Following on from a Rule 39 measure from the European Court of Human Rights preventing the transfer of the applicant to Bulgaria under the Dublin Regulation, the Tribunal ordered the police prefect to register the applicant's claim for asylum in France.
The applicant is an Afghan national who made an asylum application in France on 14 September 2017. This was later followed by a take-back request from the French authorities to the Bulgarian authorities, which was accepted by the latter on 28 September 2017. The French police prefect subsequently ordered the transfer. The applicant later refused to board the flight to Sofia and several months later was placed in administrative detention. The applicant requested his application for asylum to be registered in France and his release from administrative detention to be ordered by the “juge des référés”.

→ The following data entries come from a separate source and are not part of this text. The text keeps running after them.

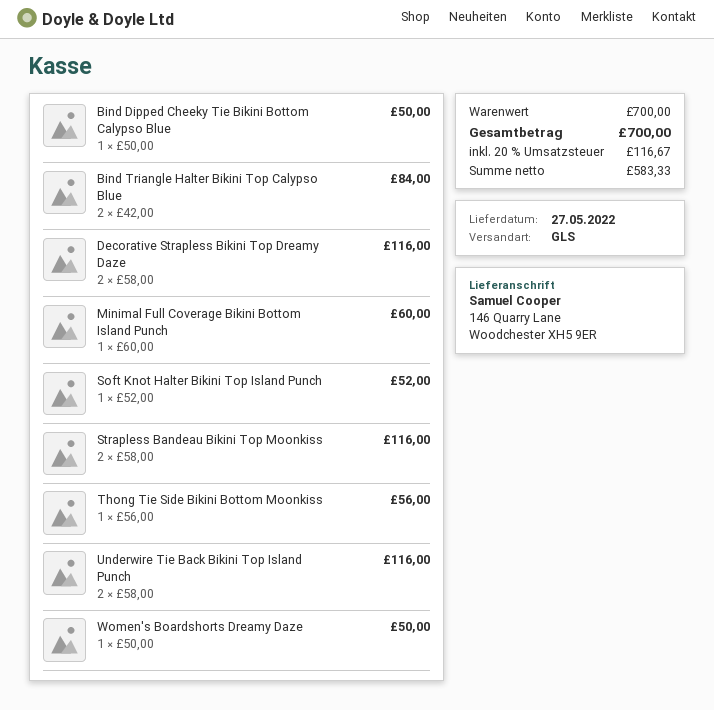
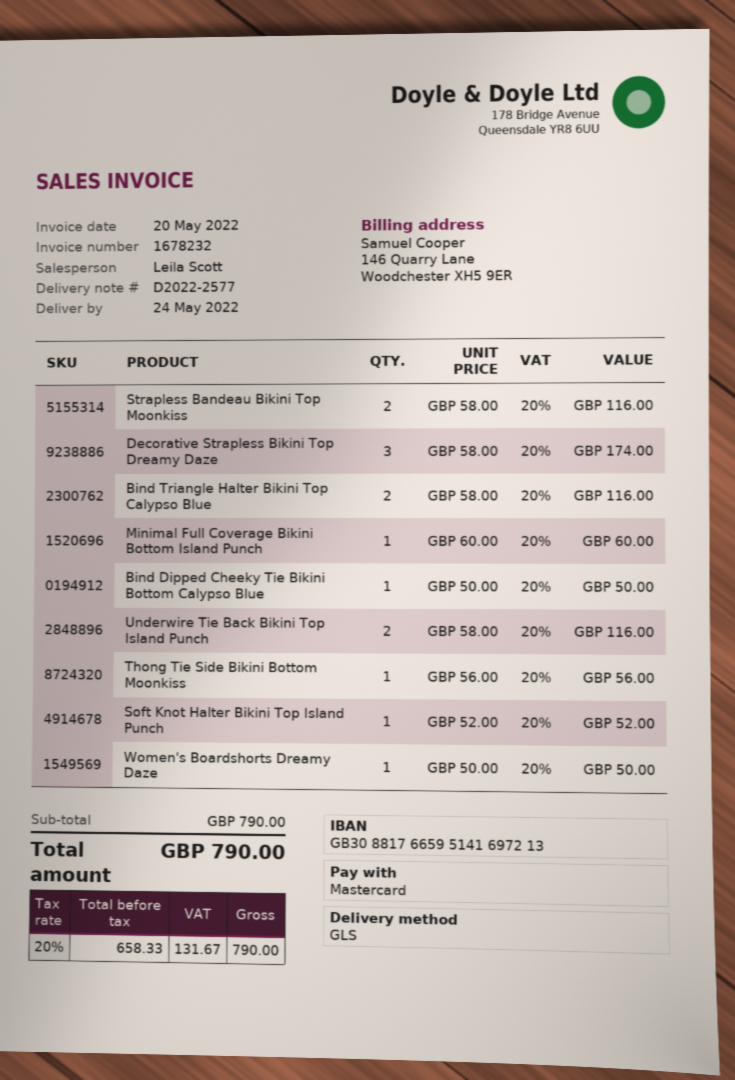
delivery date: 2022-05-27 -> 2022-05-24
Bind Triangle Halter Bikini Top Calypso Blue: 2 x 42.00 = 84.00 -> 2 x 58.00 = 116.00
Decorative Strapless Bikini Top Dreamy Daze: 2 x 58.00 = 116.00 -> 3 x 58.00 = 174.00
subtotal: 700.00 -> 790.00
net: 583.33 -> 658.33
tax: 20% = 116.67 -> 20% = 131.67
total: 700.00 -> 790.00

The Tribunal first notes the legislative provisions under the Dublin Regulation relating to the time limits to transfer an applicant to the responsible Member State for the applicant’s asylum application along with the CJEU’s judgment in CK and Others which states that an applicant may not be transferred to a responsible Member State under Dublin if such a transfer would lead to a real risk of inhuman or degrading treatment. As such, the Tribunal states that the applicant, whilst in Bulgaria, was deprived of his liberty and health care during three months and was beaten. These statements were substantiated by photos and had not been denied by the French national authorities. Moreover, the Tribunal notes that the refusal to board a plane to Sofia cannot constitute proof that the applicant intentionally and systematically evaded the execution of the transfer order. Thus, by refusing to register the asylum application the police prefect seriously and manifestly violated the fundamental freedom constituted by the constitutional right of asylum and its corollary, the right to seek refugee status.
The Tribunal orders the police prefect to register the applicant’s asylum application within 10 days from the notification of the decision.
This case follows a successful Rule 39 application to the European Court of Human Rights which suspended the applicant’s transfer to Bulgaria (G.K. v. France). A second Rule 39 application, similarly relating to an Afghan national facing a transfer to Bulgaria under the Dublin Regulation, was also granted by the European Court of Human Rights (S.H. v France, Application 31442/18). The Court specifically asks the Government whether the applicant faces an Article 3 ECHR violation if returned to Bulgaria in light of the recent reports from the CPT [8] and Special Representative of the Secretary General on migration and refugees [9] on the treatment of asylum seekers in Bulgaria.